CKAN was the data portal platform we were asked to use for the publishing, managing and and sharing of data. Also open source, CKAN has become the de-facto standard if you are publishing large amounts of data. It has been adopted world wide for open data platforms.

First glance

At first glance integrating the two systems seemed complex. After all, CKAN is written in Python and requires a PostgreSQL database, whereas WordPress is written in PHP and requires a MySQL database. CKAN does have some plugins available to help integrate the two systems, however such plugins only allow access to some of WordPress’ features, and we want complete control and flexibility.

CKAN recommends a loose integration between itself and content management systems and that’s the approach we took. We needed the two systems to work seamlessly side by side and look like one single application. Since CKAN provides an amazing API, we can display any of its data directly in WordPress with a few API requests. Getting at WordPress data from CKAN could be achieved with a custom plugins however that’s not required in this project. CKAN does its job very well and we had no need to pull in any data from WordPress.

The setup

We run the two systems on different subdomains. When you visit www.yorkopendata.org, you are viewing the WordPress system; click on “data” and you are through to data.yorkopendata.org which is powered by CKAN. There is no complex sharing of databases, template files or difficult to manage integration. We simply store JavaScript, CSS and image files with WordPress and they are loaded externally where required in CKAN. This means our templates are independent and updating the look and feel is simple across both systems.

A list of CKAN groups is displayed in WordPress with ease, thanks to a custom plugin which makes requests to the CKAN API. That’s as far as it goes with this project but with API access to datasets and resources, more elaborate needs can be easily met using the same plugin.

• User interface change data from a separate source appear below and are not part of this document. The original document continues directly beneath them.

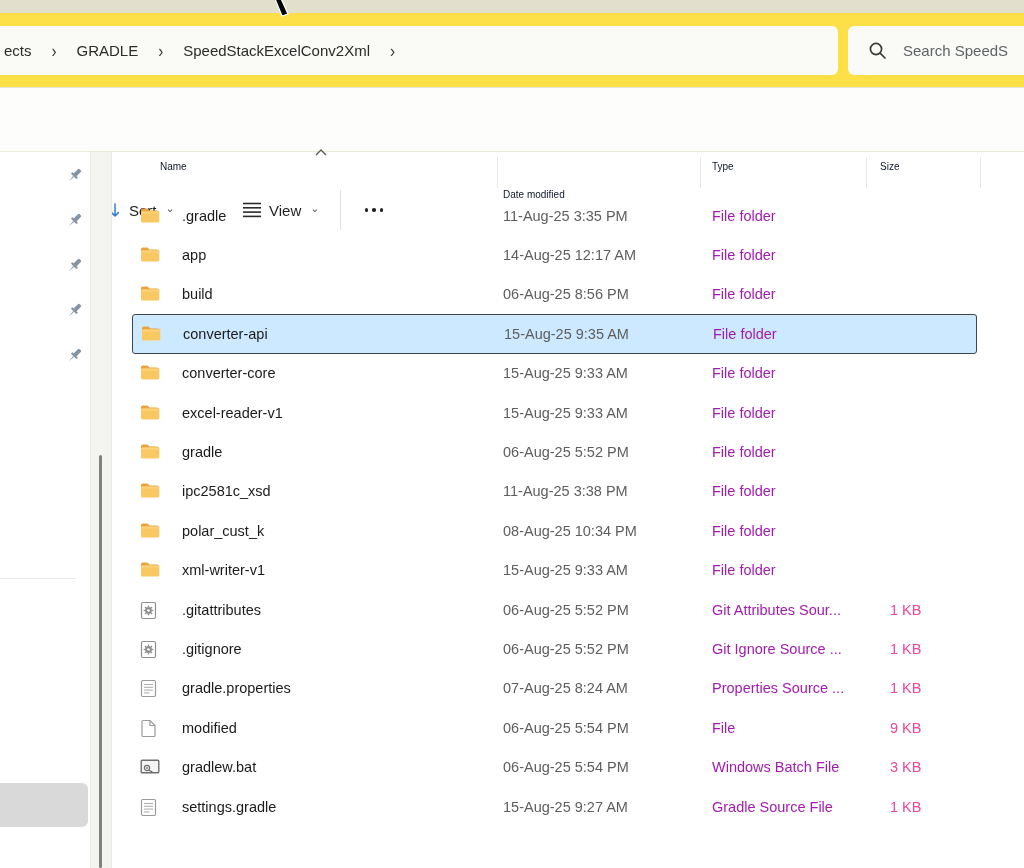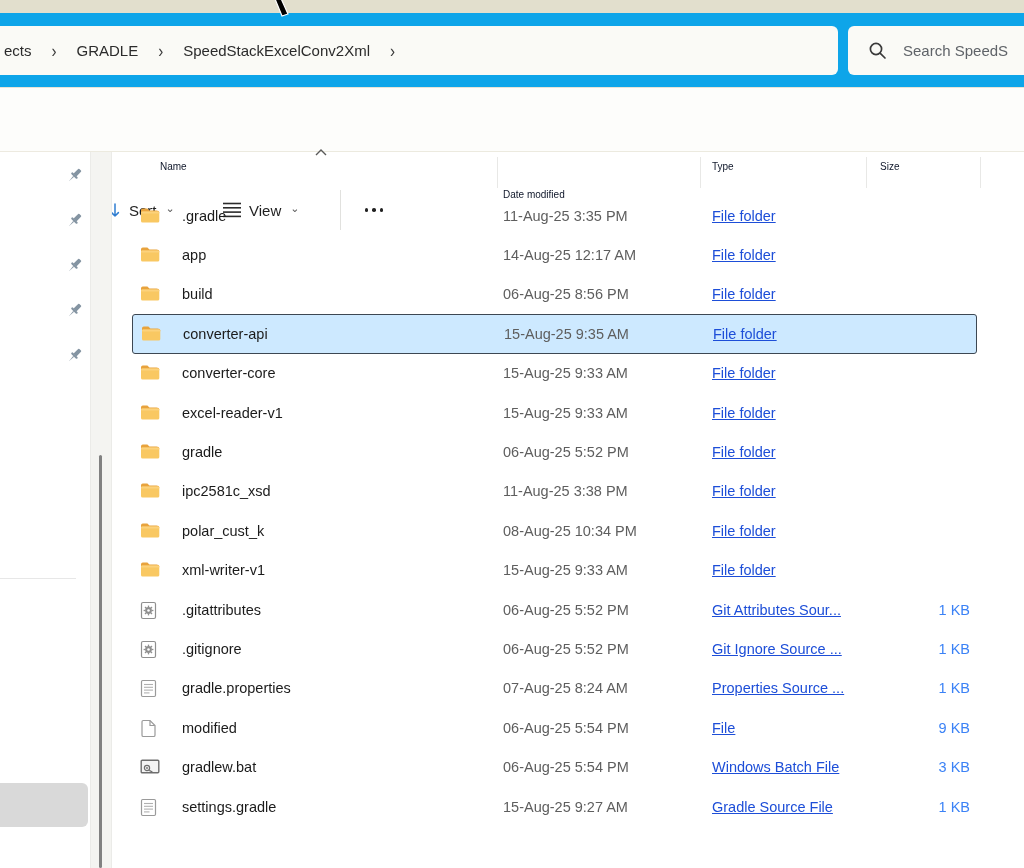--- a/index.html
+++ b/index.html
@@ -8,21 +8,21 @@
     position:relative;
     font-family:"Liberation Sans", sans-serif;
     background:#ffffff;
     color:#1b1b1b;
   }
   
   .top-strip { position:absolute; left:0; top:0; width:1024px; height:13px; background:#e2dfcd; }
   .cursor { position:absolute; left:264px; top:-6px; z-index:50; }
 
   
-  .addr-bar { position:absolute; left:0; top:13px; width:1024px; height:75px; background:#0ea5e9; border-bottom:1px solid #e6e4d8; }
+  .addr-bar { position:absolute; left:0; top:13px; width:1024px; height:75px; background:#fde047; border-bottom:1px solid #e6e4d8; }
   .addr-pill {
     position:absolute; left:-28px; top:13px; width:866px; height:49px;
     background:#fafaf6; border-radius:6px;
     display:flex; align-items:center; padding-left:30px;
     font-size:15px; color:#2b2b2b;
   }
   .crumb { padding:0 2px; white-space:nowrap; }
   .crumb-sep { color:#3c3c3c; font-size:15px; padding:0 18px; transform:scaleY(1.25); display:inline-block; }
   .search-pill {
     position:absolute; left:848px; top:13px; width:192px; height:49px;
@@ -54,22 +54,22 @@
   .list-topline { position:absolute; left:88px; top:151px; width:936px; height:1px; background:#eceadf; }
 
   
   .rows { position:absolute; left:132px; top:196px; width:845px; }
   .row { position:relative; height:39.4px; }
   .row.selected { background:#cde9ff; border:1.5px solid #3d4752; border-radius:3px; }
   .cell { position:absolute; top:50%; transform:translateY(-50%); white-space:nowrap; font-size:14.5px; }
   .c-icon { left:8px; width:20px; height:18px; }
   .c-name { left:36px; color:#1b1b1b;margin-left:14px; }
   .c-date { left:371px; color:#5e5e5e; }
-  .c-type { left:580px; color:#1d4ed8;text-decoration:underline; }
-  .c-size { left:758px; width:80px; text-align:right; color:#3b82f6; }
+  .c-type { left:580px; color:#a21caf; }
+  .c-size { left:758px; width:80px; color:#ec4899; }
 </style>
 </head>
 <body>
 
 <div class="top-strip"></div>
 <svg class="cursor" width="34" height="26" viewBox="0 0 34 26">
   <polygon points="9,0 15,0 24,20 18,22" fill="#000" stroke="#fff" stroke-width="1.2"></polygon>
 </svg>
 
 <div class="addr-bar">
@@ -104,21 +104,21 @@
 
   <div class="tool-btn" style="left:100px;">
     <svg width="22" height="20" viewBox="0 0 22 20">
       <path d="M7 16 V4 M7 4 l-3.4 3.4 M7 4 l3.4 3.4" stroke="#2b2b2b" stroke-width="1.5" fill="none" stroke-linecap="round" stroke-linejoin="round"></path>
       <path d="M15 4 V16 M15 16 l-3.4-3.4 M15 16 l3.4-3.4" stroke="#2f7dd1" stroke-width="1.5" fill="none" stroke-linecap="round" stroke-linejoin="round"></path>
     </svg>
     <span>Sort</span>
     <span class="chev">⌄</span>
   </div>
 
-  <div class="tool-btn" style="left:222px;">
+  <div class="tool-btn" style="left:242px;">
     <svg width="20" height="18" viewBox="0 0 20 18">
       <line x1="1" y1="2.5" x2="19" y2="2.5" stroke="#2b2b2b" stroke-width="1.6"></line>
       <line x1="1" y1="6.8" x2="19" y2="6.8" stroke="#2b2b2b" stroke-width="1.6"></line>
       <line x1="1" y1="11.1" x2="19" y2="11.1" stroke="#2b2b2b" stroke-width="1.6"></line>
       <line x1="1" y1="15.4" x2="19" y2="15.4" stroke="#2b2b2b" stroke-width="1.6"></line>
     </svg>
     <span>View</span>
     <span class="chev">⌄</span>
   </div>
   <div class="tool-sep" style="left:340px;"></div>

When it comes to displaying WordPress content in CKAN, a CKAN extension can be written to directly access the WordPress database. This would give complete flexibility to access core WordPress data, along with any information stored by plugins.

York City Council have a large amount of data in different locations so they setup regular transfers to a single server. From there these files are sent to our server to be processed by our bespoke import system. Data files are sent with a corresponding XML file which we gives us metadata for the new resource, such as the title, and tells us which dataset the information belongs to and whether it should replace existing resources or be added alongside. Our import system then validates each file and uploads via the API. This makes data population almost entirely automated.

Installation

CKAN was installed from source along with all its dependencies and nginx handles requests and caching. Requests not served from the cache are reverse proxied to Apache, running the code via modwsgi. Apache is also responsible for serving the WordPress installation.